Силуэт Анны виднеется в темном проеме. От расстройства я уменьшаю захват. Да и какая уже разница? Балла пытается выскользнуть и кричит с новыми силами:
- Измени все! Я тебе сейчас скажу, что пожелать! Повторяй за мной...
- Я хочу все вернуть, - до нас долетает голос Анны.
- Стой! - орет Балла. Он наполовину выполз из моих объятий, но все еще цепляется за руку. - Не то!
- Чтобы все было, как раньше, и не было...
- Стой, идиотка! Первый Дом рассчитывает на тебя! Он тебя спас для этого! Тебя, а не Андрея! Если не сделаешь, чего он хочет, то докажешь свою ненужность! Ты соображаешь, что творишь?! Первому Дому вообще не нужны люди, которые не хотят изменений!
Я не верю своим ушам. У Первого Дома ничего не вышло? Он изменил Аннушку, а она все равно отказывается от глобальных переделок? Почему? А... она получилась слишком уж хорошей.
- И чтобы не было всех этих смертей, - продолжает девушка, - чтобы все остались живы и Валера здоров... и чтобы двадцать два года назад не случалось никакого чуда!
- Дура! - вопит Балла. И это последнее, что я слышу.

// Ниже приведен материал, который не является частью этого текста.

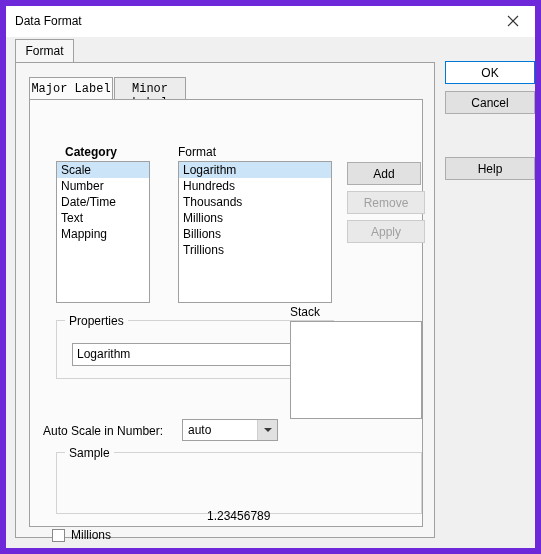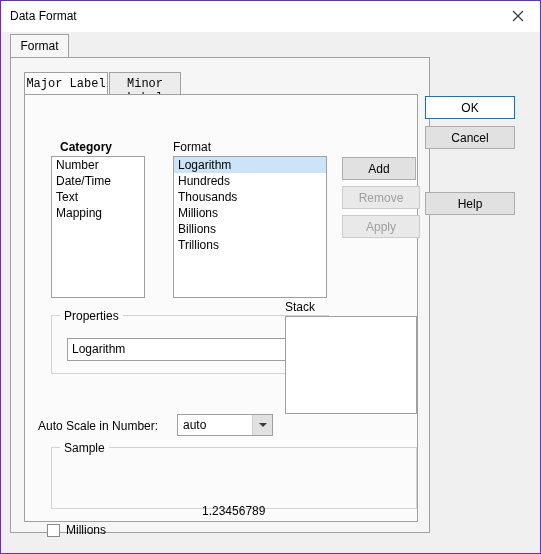"Data Format" .window { border: 1px solid #6d28d9 -> 6px solid #6d28d9 }
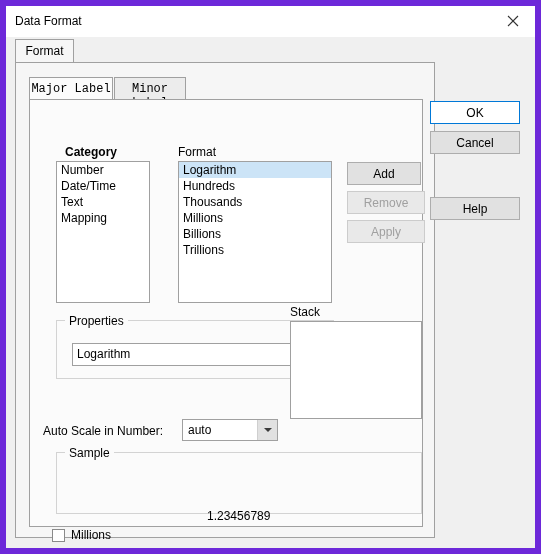"OK" .right-btn { left: 424px -> 439px; margin-top: 40px -> none }
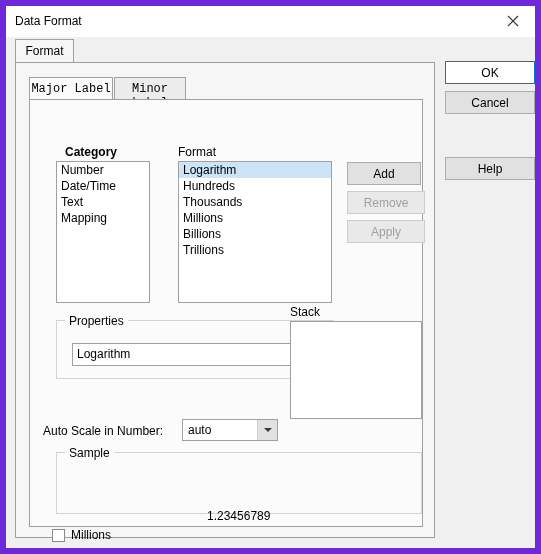"Scale" div.list-item { html: none -> <div>Scale</div> }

Глава 16. Миг вперед и двадцать два года назад
Илья Петрович, новый главный врач, торопился в палату. Роды не ожидались сложные, но ему заплатили за хлопоты.
Илья Петрович поправил покосившийся синий высокий колпак, почесал небольшую седоватую 'мушкетерскую' бородку и взялся за ручку белой двери. Врач чувствовал себя нехорошо. Он только что узнал, что его предшественника, Евгения Семеновича, мало того, что сняли, но и обвинили в растрате. Очень несправедливо обвинили. Илья Петрович теперь колебался, защищать своего друга и наставника или промолчать. Защита могла помочь.
Врач вошел в палату и увидел роженицу. Черноволосая красивая женщина слабо улыбнулась, скорее скривилась. У нее уже давно шли схватки. Пришло время для стимуляции и новаторского метода - эпидуральной анестезии во время родов.
'Напишу хотя бы письмо в защиту, - подумал Илья Петрович, осматривая роженицу. - Евгений Семенович еще когда ходатайствовал об ординатуре для меня, почти сразу сделал своим заместителем, больше двадцати лет вместе проработали... что он подумает, если я промолчу?'
Пришел и ушел анестезиолог, сделали окситоцин, схватки резко усилились.
'Лучше не писать, а замолвить словечко. Тет-а-тет, - размышлял Илья Петрович. - А то напишешь, меня потом тоже обвинят. Можно просто сходить на прием к секретарю райкома. Он же человек. Поймет'.
Женщина начала тяжело и ритмично дышать, как учили.
- Тужьтесь, тужьтесь, - командовал Илья Петрович.
'Нет, идти тоже опасно. Это - бросить на себя тень. Мало ли что? Может послать кого-нибудь вместо себя? Но кого?'
Показалась головка. Она была сжата, подвижные кости черепа зашли друг за друга - обычное дело, потом выпрямятся.
- Тужьтесь! Почти готово!
'Не пойду, - решил Илья Петрович. - Никуда не пойду. Промолчу'.
Голова вышла полностью. Врач ловко подхватил младенца за плечики.
- Мальчик! - пораженно воскликнул Илья Петрович через секунду. - Надо же! А УЗИ показало девочку!
- Мальчик? - удивленно переспросила роженица, сдвинув черные брови.
- Мальчик-мальчик, - успокоительно повторил врач. - Наверное, имя еще не придумали? Очень уж неожиданно получилось.
Женщина немного помолчала и разомкнула сухие губы:
- Назову его Андреем. Он будет сильным и мужественным.
Илья Петрович слегка пожал плечами. Новорожденный уже почти вылетел у него из головы. Врач хотел положить младенца, как внезапно почувствовал, что маленькая ручка сильно схватила за халат. Илья Петрович взглянул на новорожденного. Глазки, слипшиеся прежде, были приоткрыты и смотрели на врача насмешливо и жестоко.
Врач даже слегка встряхнул головой, чтобы избавиться от наваждения и снова переключился на мысли о Евгении Семеновиче.
'Промолчать мало, - подумал Илья Петрович. - А то решат, что я заодно с ним. Нет! Нужно действовать самому. Завтра же пойду и подтвержу обвинения. Евгений Семенович, конечно, назовет меня предателем... Но кто не предает в нашем мире?'.